##### Recorded data
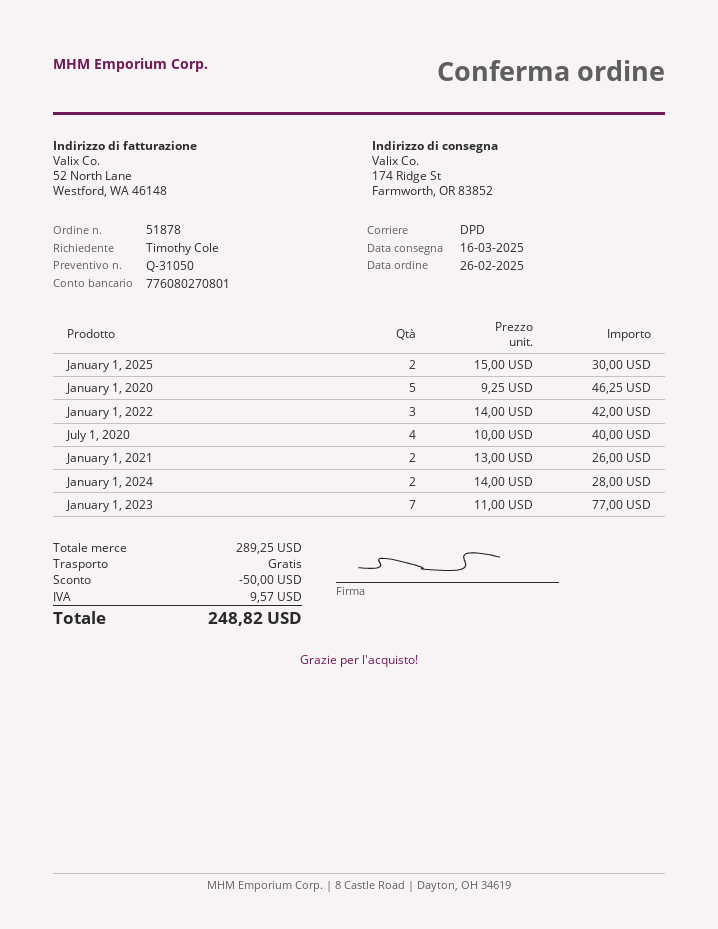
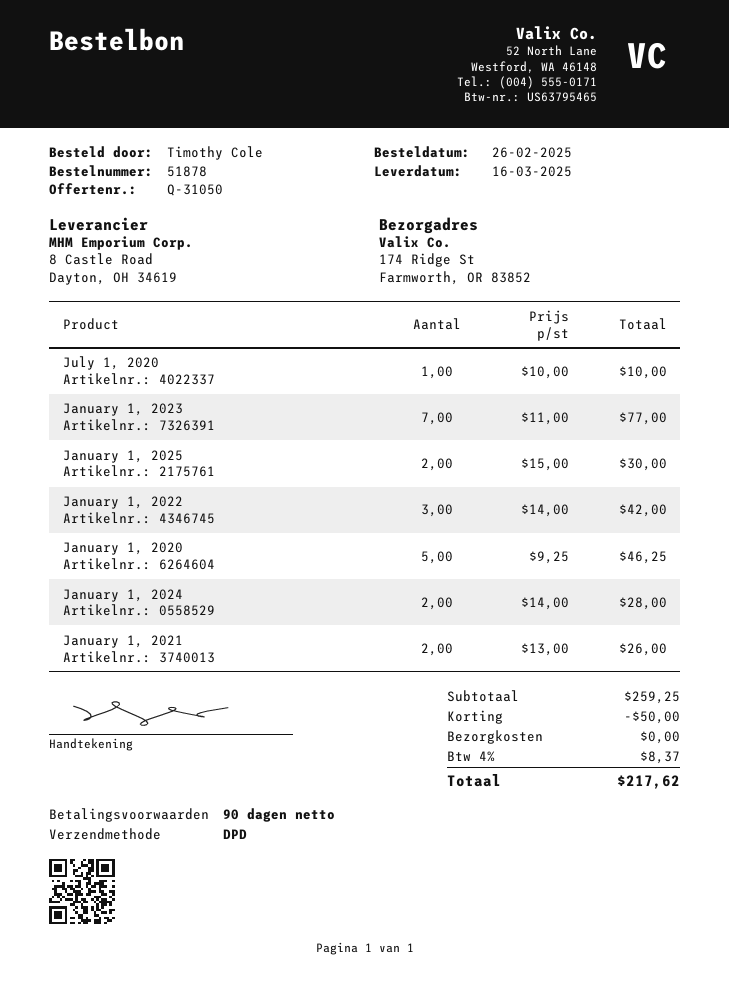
July 1, 2020: 4 x 10.00 = 40.00 -> 1 x 10.00 = 10.00
subtotal: 289.25 -> 259.25
tax: 9.57 -> 8.37
total: 248.82 -> 217.62

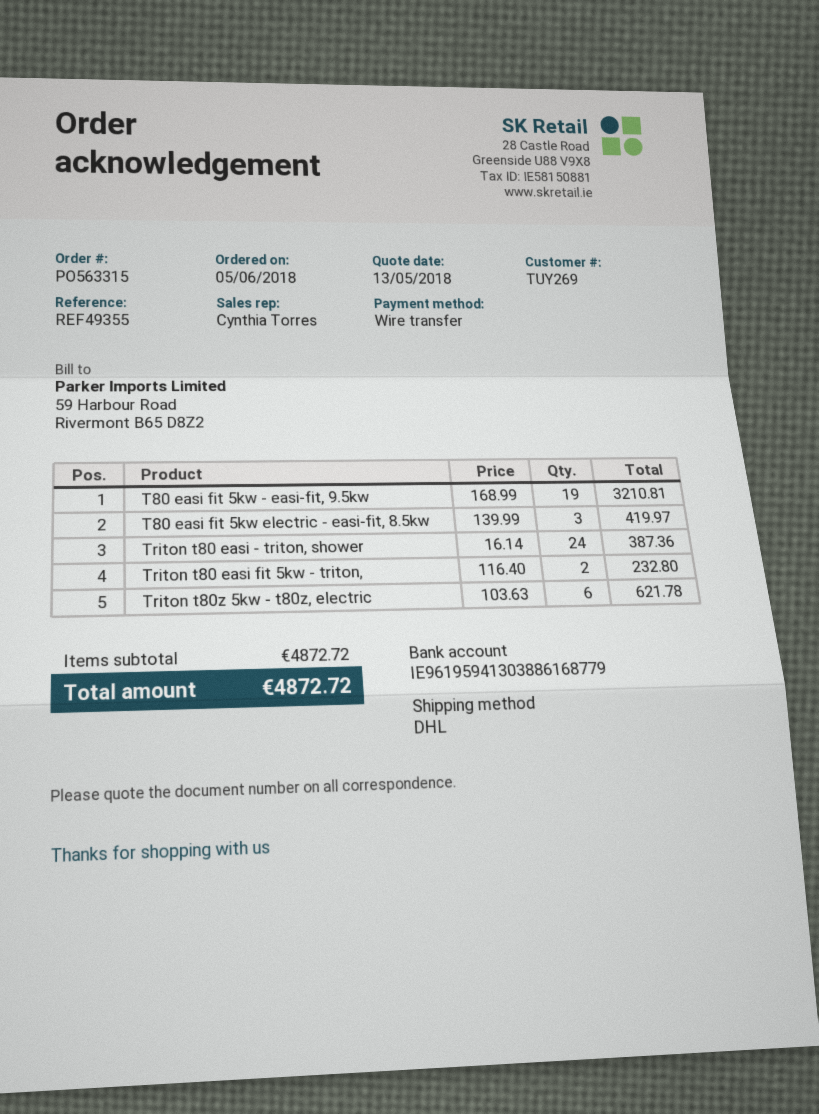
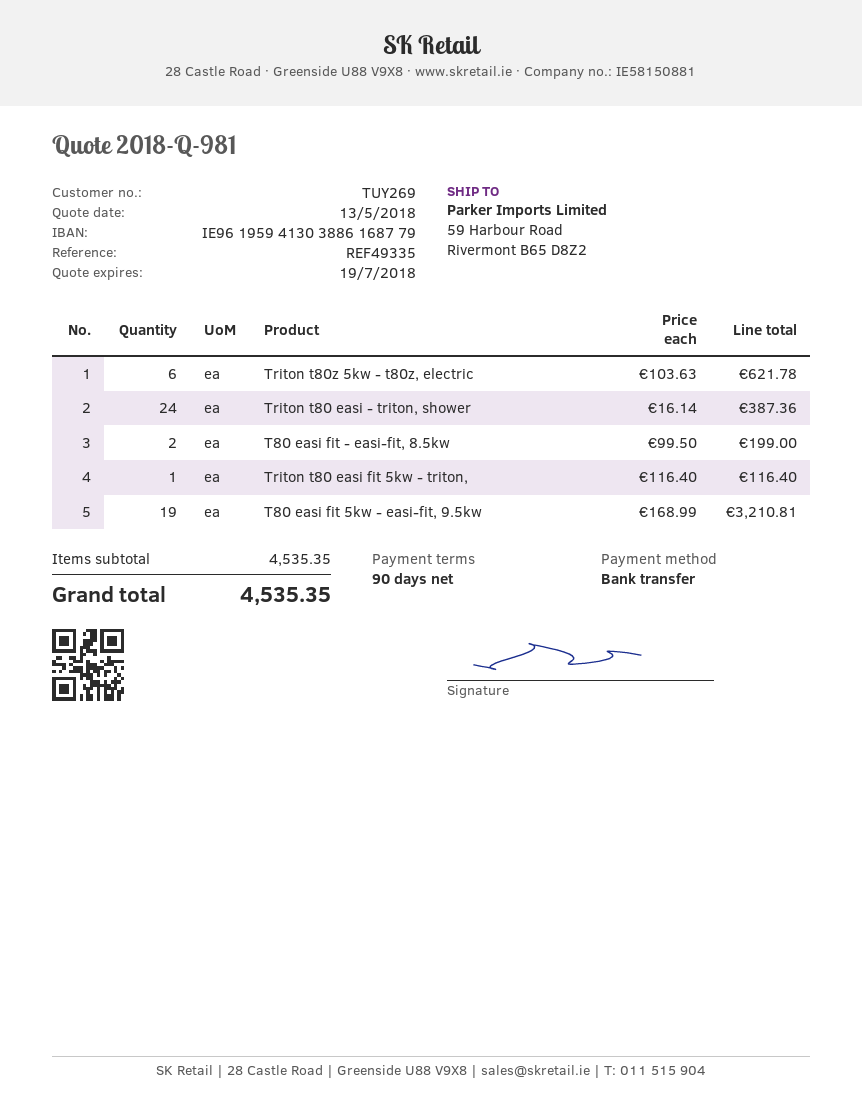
reference: REF49355 -> REF49335
T80 easi fit 5kw electric - easi-fit, 8.5kw: 3 x 139.99 = 419.97 -> none
Triton t80 easi fit 5kw - triton,: 2 x 116.40 = 232.80 -> 1 x 116.40 = 116.40
T80 easi fit - easi-fit, 8.5kw: none -> 2 x 99.50 = 199.00
subtotal: 4872.72 -> 4535.35
total: 4872.72 -> 4535.35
##########
» **Exercise directions**
What lines of the data contain the string "easi"? List them.

» **Exercise answer**
T80 easi fit 5kw electric - easi-fit, 8.5kw: 3 x 139.99 = 419.97 -> none
Triton t80 easi fit 5kw - triton,: 2 x 116.40 = 232.80 -> 1 x 116.40 = 116.40
T80 easi fit - easi-fit, 8.5kw: none -> 2 x 99.50 = 199.00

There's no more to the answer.